Até o começo deste nosso século 21, o cineasta israelense Isaac Florentine era apenas "o cara que dirigia episódios dos Power Rangers". Tudo bem, ele já estava no mercado do cinema há algum tempo, tendo atuado como coreógrafo de cenas de luta em filmes como "American Cyborg - O Exterminador de Aço", e como diretor de aventuras com astros do segundo escalão, de Oliver Gruner e Gary Daniels a Dolph Lundgren.

Mas ainda não era considerado um sinônimo de ação barata e de qualidade, como é hoje; nem tinha um séquito tão grande de admiradores.


Dois filmes marcaram o ponto de virada na carreira de Florentine: "U.S. Seals 2", de 2001, e "Special Forces", de 2003, lançado no Brasil como FORÇA ESPECIAL, ambos produzidos pela barateira Nu Image. Vendo esses filmes, fica fácil de entender porque Isaac Florentine é, hoje, um dos nomes mais respeitados do cinema de ação independente.

Tanto "U.S. Seals 2" quanto FORÇA ESPECIAL são produções norte-americanas rodadas em pequenos países europeus para baratear custos.
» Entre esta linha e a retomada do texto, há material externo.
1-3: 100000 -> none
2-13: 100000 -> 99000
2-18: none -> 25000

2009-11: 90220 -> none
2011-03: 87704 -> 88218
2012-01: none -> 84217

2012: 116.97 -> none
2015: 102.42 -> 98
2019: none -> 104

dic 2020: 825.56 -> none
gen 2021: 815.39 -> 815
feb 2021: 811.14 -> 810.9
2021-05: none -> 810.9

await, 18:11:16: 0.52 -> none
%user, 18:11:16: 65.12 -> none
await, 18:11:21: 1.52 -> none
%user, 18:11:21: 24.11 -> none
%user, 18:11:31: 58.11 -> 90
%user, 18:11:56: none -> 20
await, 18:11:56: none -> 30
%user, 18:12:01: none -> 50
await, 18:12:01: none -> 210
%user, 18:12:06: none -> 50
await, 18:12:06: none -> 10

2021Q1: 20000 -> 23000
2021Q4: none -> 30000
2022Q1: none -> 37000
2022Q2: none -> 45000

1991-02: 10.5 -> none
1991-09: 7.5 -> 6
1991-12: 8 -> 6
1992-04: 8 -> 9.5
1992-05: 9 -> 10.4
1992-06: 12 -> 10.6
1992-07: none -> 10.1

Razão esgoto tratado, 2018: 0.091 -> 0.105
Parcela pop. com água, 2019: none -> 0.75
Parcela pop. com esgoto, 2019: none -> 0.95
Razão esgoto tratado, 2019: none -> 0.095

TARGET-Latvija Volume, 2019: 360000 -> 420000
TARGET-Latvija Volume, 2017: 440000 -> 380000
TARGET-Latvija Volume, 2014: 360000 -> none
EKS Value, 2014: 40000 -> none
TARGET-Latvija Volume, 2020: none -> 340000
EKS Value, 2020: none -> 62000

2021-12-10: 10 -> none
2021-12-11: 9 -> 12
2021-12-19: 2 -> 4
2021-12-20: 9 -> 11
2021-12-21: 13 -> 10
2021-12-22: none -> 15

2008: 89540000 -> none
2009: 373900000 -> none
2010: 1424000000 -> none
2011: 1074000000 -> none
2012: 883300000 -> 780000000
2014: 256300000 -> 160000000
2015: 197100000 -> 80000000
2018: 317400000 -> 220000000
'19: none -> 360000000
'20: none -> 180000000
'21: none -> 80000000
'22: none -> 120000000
Mas o espectador desavisado juraria estar vendo uma aventura feita em Hong-Kong, ou pelo menos comandada por um diretor oriental, e não por um sujeitinho mirrado vindo de Israel.


Já virou clichê dizer que ocidental não sabe filmar cena de luta. É só ver o que fizeram com Jackie Chan e Jet Li quando eles foram "importados" para os Estados Unidos: não bastou colocá-los em filmes cada vez mais estúpidos, mas também era preciso estragar o talento deles para cenas de ação, filmando lutas quase incompreensíveis de tão picotadas e tremidas.

Pois Isaac Florentine é a exceção à regra. Ele próprio treina artes marciais desde os 13 anos de idade, e não apenas sabe filmar as lutas direitinho - com planos mais abertos e câmera fixa -, como também tem plena noção da importância de uma coreografia decente. Não é só gravar detalhes caóticos e jogar a bomba nas mãos do editor; com Florentine na direção, os atores precisam treinar exaustivamente as coreografias (aqui elaboradas por Akihiro Noguchi) para que o resultado final convença o espectador.


E FORÇA ESPECIAL é exatamente assim. Digo mais: era o filmaço que eu esperava que "Os Mercenários", do Stallone, fosse. Inclusive a trama dos dois filmes é bem parecida, com um batalhão de soldados encarando uma difícil missão de resgate num pequeno país oprimido por um governo militar.

Mas se Stallone rendeu-se a todas essas porqueiras que eu citei anteriormente - câmera epilética, edição de videoclipe que não permite sequer entender o que se passa -, Florentine fez exatamente o contrário, entregando um filme eficiente, bem dirigido, com a dose correta de pancadaria, tiros e explosões, sem perder tempo com frescurada.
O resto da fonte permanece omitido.